Whereas ‘preference’ implies choice that is not there, ‘orientation’ is a concept that struggles to imply variance in sexual interest.

Presumably, in the metaphor of orientation, males are on one side and females the other.

So which way are bisexuals facing? Both ways? Do they have to be two-faced!?

Or maybe the term can be made compatible with reality by implying that bisexuals have highly flexible, freely-swivelling necks, like owls, that enable them to be oriented toward both males and females with practical simultaneity...?

Surely the term ‘sexuality’, which is far simpler, does a much better job of alluding to... sexuality... without asserting fatuous implications about its nature?

Plus, it recedes sex-based sexuality into the backdrop of myriad other characteristics that we favour/disfavour in a partner:

Boys, girls, or both? Blondes, brunettes, gingers, mixture/all of the above? Skinny, chubby, anywhere across the range? Hairy, smooth, somewhere in between? Dark, light, or intermediate epidermic chromatics? Butch, femme, or either, by appearance or behaviour, either and/or aswell as, all above, or also including, too?

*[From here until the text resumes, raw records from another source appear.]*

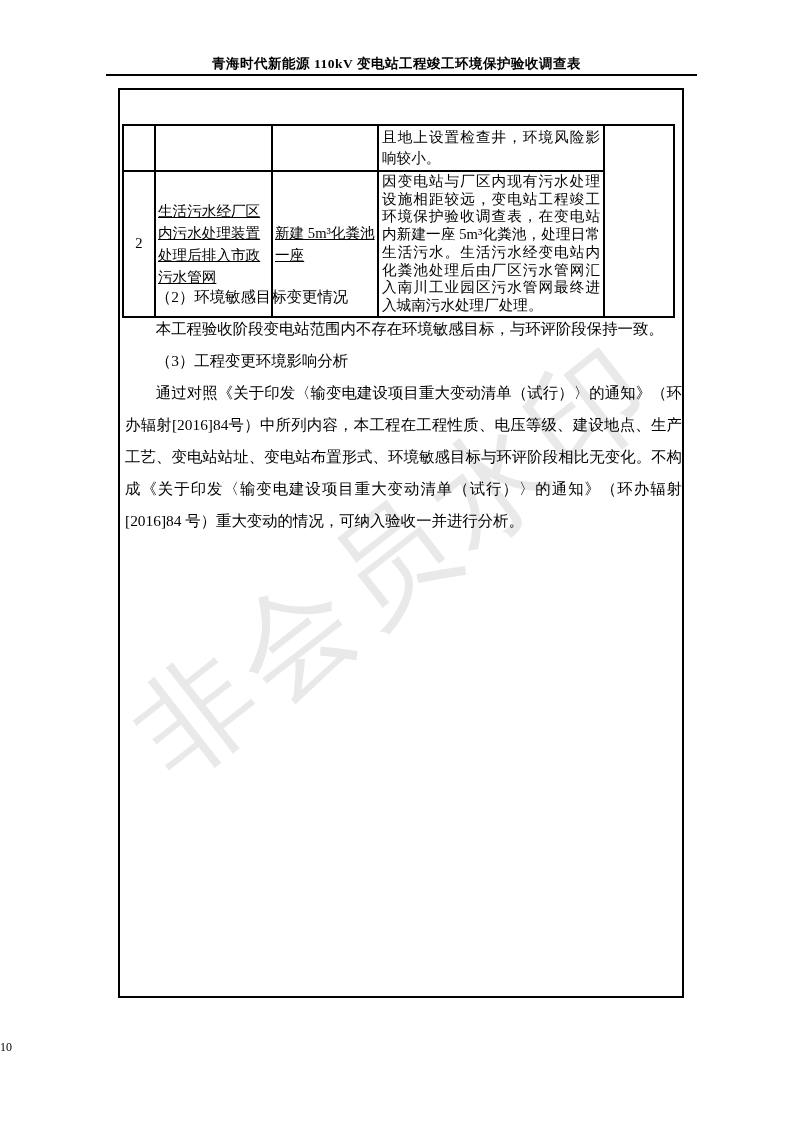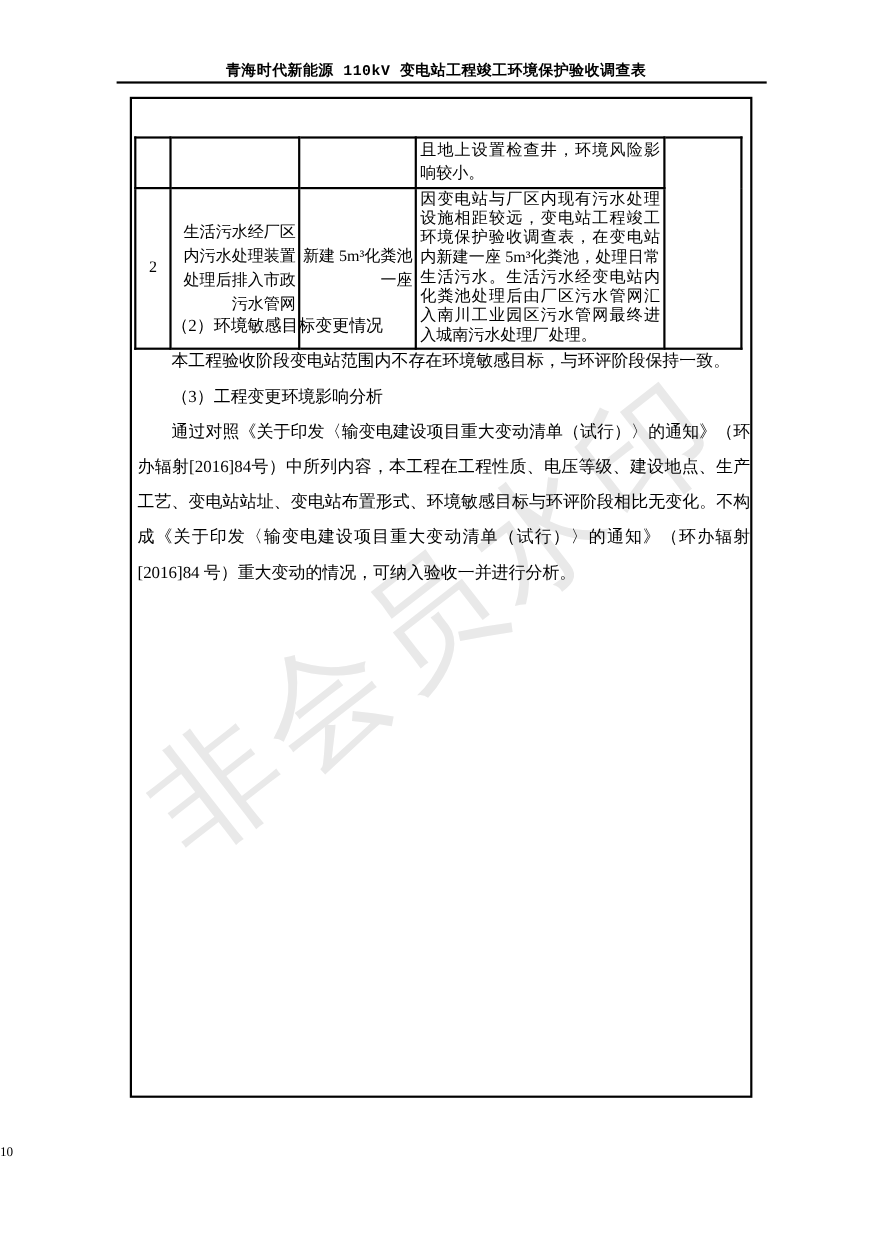--- a/index.html
+++ b/index.html
@@ -34,21 +34,20 @@
   .header-title {
     position: absolute;
     top: 55px;
     left: 0;
     width: 100%;
     text-align: center;
     font-size: 13.5px;
     font-weight: bold;
     letter-spacing: 0.5px;
     z-index: 2;
-    font-family: Liberation Mono, monospace;
   }
   .header-rule {
     position: absolute;
     top: 74px;
     left: 106px;
     width: 591px;
     height: 2px;
     background: #000000;
     z-index: 2;
   }
@@ -79,23 +78,24 @@
     border: 2px solid #000000;
     padding: 1px 2px;
     overflow: hidden;
     background: transparent;
   }
   td.c-no {
     text-align: center;
     vertical-align: middle;
   }
   td.c-item, td.c-build {
-    text-align: right;
+    text-align: left;
     vertical-align: middle;
     line-height: 22px;
+    text-decoration: underline;
   }
   td.c-analysis {
     text-align: justify;
     vertical-align: top;
     padding: 1px 3px;
   }
   tr.r1 td.c-analysis { line-height: 21px; }
   tr.r2 td.c-analysis { line-height: 17.7px; }
   td.c-note { vertical-align: middle; }
   

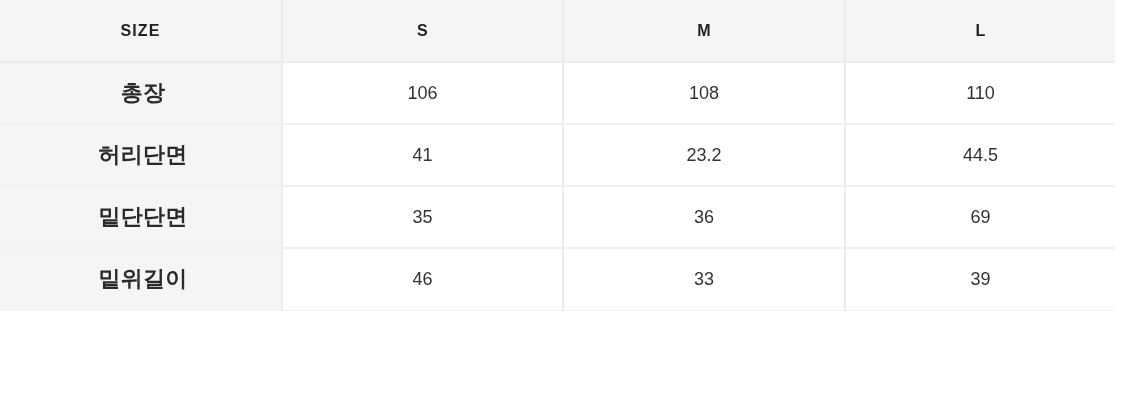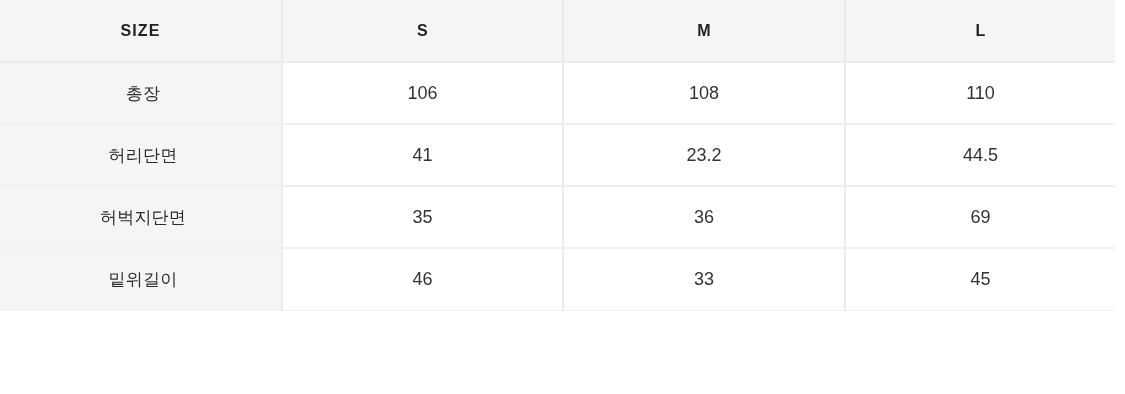--- a/index.html
+++ b/index.html
@@ -60,22 +60,22 @@
   }
 
   table.size-table thead th.head-label {
     letter-spacing: 1.1px;
   }
 
   
   table.size-table tbody th.row-label {
     background: #f5f5f5;
     color: #2a2a2a;
-    font-weight: normal;
-    font-size: 17px;
+    font-weight: bold;
+    font-size: 22px;
     letter-spacing: 0.2px;
     padding-left: 11px;
   }
 
   
   table.size-table tbody td.value-cell {
     background: #ffffff;
     color: #333333;
     font-weight: normal;
     font-size: 18px;
@@ -118,28 +118,28 @@
         <td class="value-cell">108</td>
         <td class="value-cell">110</td>
       </tr>
       <tr>
         <th class="row-label">허리단면</th>
         <td class="value-cell">41</td>
         <td class="value-cell">23.2</td>
         <td class="value-cell">44.5</td>
       </tr>
       <tr>
-        <th class="row-label">허벅지단면</th>
+        <th class="row-label">밑단단면</th>
         <td class="value-cell">35</td>
         <td class="value-cell">36</td>
         <td class="value-cell">69</td>
       </tr>
       <tr>
         <th class="row-label">밑위길이</th>
         <td class="value-cell">46</td>
         <td class="value-cell">33</td>
-        <td class="value-cell">45</td>
+        <td class="value-cell">39</td>
       </tr>
     </tbody>
   </table>
 </div>
 
 <div class="below-fold"></div>
 
 </body></html>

There are many features that our sexualities discriminate between. The shape of our dangly bits are just one variable!

If anything, sexual ‘orientation’ does an even worse job of representing this than ‘preference’, because most people don't consider orientations into the 16th spatial dimension! But thinking that someone can take 16 factors into consideration when making a preference... that’s more intuitive.

Either way, i don’t like them.

So, sexuality... it’s not about the choices you make, it’s not about who you face or turn your back on... it doesn’t matter whether it’s genetic or environmental – whether it’s about comfort, or dousing the fire inside... it’s all about what you find attractive.

And that’s why i prefer to orient myself toward the simple term ‘sexuality’.